START SOURCE DATA

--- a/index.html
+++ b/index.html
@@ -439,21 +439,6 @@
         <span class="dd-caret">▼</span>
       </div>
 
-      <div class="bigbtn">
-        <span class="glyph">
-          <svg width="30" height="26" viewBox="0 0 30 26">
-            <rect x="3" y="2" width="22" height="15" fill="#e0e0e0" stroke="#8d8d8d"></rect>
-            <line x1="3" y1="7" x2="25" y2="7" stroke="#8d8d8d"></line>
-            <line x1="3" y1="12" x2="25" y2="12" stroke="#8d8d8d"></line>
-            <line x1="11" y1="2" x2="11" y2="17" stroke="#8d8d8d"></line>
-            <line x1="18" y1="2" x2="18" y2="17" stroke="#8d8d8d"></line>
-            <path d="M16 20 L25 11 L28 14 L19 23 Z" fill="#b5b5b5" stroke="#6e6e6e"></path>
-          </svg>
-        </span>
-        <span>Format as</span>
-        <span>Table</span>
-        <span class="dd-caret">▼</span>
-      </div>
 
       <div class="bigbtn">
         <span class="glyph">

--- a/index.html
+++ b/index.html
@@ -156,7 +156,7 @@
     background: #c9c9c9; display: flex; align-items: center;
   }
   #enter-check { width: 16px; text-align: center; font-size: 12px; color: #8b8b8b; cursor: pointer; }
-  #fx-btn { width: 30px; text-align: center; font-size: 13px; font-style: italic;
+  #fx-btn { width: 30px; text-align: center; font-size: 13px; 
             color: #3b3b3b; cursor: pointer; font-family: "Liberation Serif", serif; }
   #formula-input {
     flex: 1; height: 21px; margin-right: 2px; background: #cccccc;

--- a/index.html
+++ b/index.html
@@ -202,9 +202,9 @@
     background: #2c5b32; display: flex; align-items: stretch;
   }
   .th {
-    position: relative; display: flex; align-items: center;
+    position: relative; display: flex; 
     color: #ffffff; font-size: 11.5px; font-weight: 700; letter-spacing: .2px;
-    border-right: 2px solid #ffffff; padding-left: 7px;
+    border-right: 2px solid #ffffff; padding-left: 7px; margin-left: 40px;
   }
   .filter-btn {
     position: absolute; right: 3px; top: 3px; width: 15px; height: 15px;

END SOURCE DATA

**ASSIGNMENT:** Line by line, print the listing above exactly.

**SOLUTION TO THIS EXERCISE:**
--- a/index.html
+++ b/index.html
@@ -439,21 +439,6 @@
         <span class="dd-caret">▼</span>
       </div>
 
-      <div class="bigbtn">
-        <span class="glyph">
-          <svg width="30" height="26" viewBox="0 0 30 26">
-            <rect x="3" y="2" width="22" height="15" fill="#e0e0e0" stroke="#8d8d8d"></rect>
-            <line x1="3" y1="7" x2="25" y2="7" stroke="#8d8d8d"></line>
-            <line x1="3" y1="12" x2="25" y2="12" stroke="#8d8d8d"></line>
-            <line x1="11" y1="2" x2="11" y2="17" stroke="#8d8d8d"></line>
-            <line x1="18" y1="2" x2="18" y2="17" stroke="#8d8d8d"></line>
-            <path d="M16 20 L25 11 L28 14 L19 23 Z" fill="#b5b5b5" stroke="#6e6e6e"></path>
-          </svg>
-        </span>
-        <span>Format as</span>
-        <span>Table</span>
-        <span class="dd-caret">▼</span>
-      </div>
 
       <div class="bigbtn">
         <span class="glyph">

--- a/index.html
+++ b/index.html
@@ -156,7 +156,7 @@
     background: #c9c9c9; display: flex; align-items: center;
   }
   #enter-check { width: 16px; text-align: center; font-size: 12px; color: #8b8b8b; cursor: pointer; }
-  #fx-btn { width: 30px; text-align: center; font-size: 13px; font-style: italic;
+  #fx-btn { width: 30px; text-align: center; font-size: 13px; 
             color: #3b3b3b; cursor: pointer; font-family: "Liberation Serif", serif; }
   #formula-input {
     flex: 1; height: 21px; margin-right: 2px; background: #cccccc;

--- a/index.html
+++ b/index.html
@@ -202,9 +202,9 @@
     background: #2c5b32; display: flex; align-items: stretch;
   }
   .th {
-    position: relative; display: flex; align-items: center;
+    position: relative; display: flex; 
     color: #ffffff; font-size: 11.5px; font-weight: 700; letter-spacing: .2px;
-    border-right: 2px solid #ffffff; padding-left: 7px;
+    border-right: 2px solid #ffffff; padding-left: 7px; margin-left: 40px;
   }
   .filter-btn {
     position: absolute; right: 3px; top: 3px; width: 15px; height: 15px;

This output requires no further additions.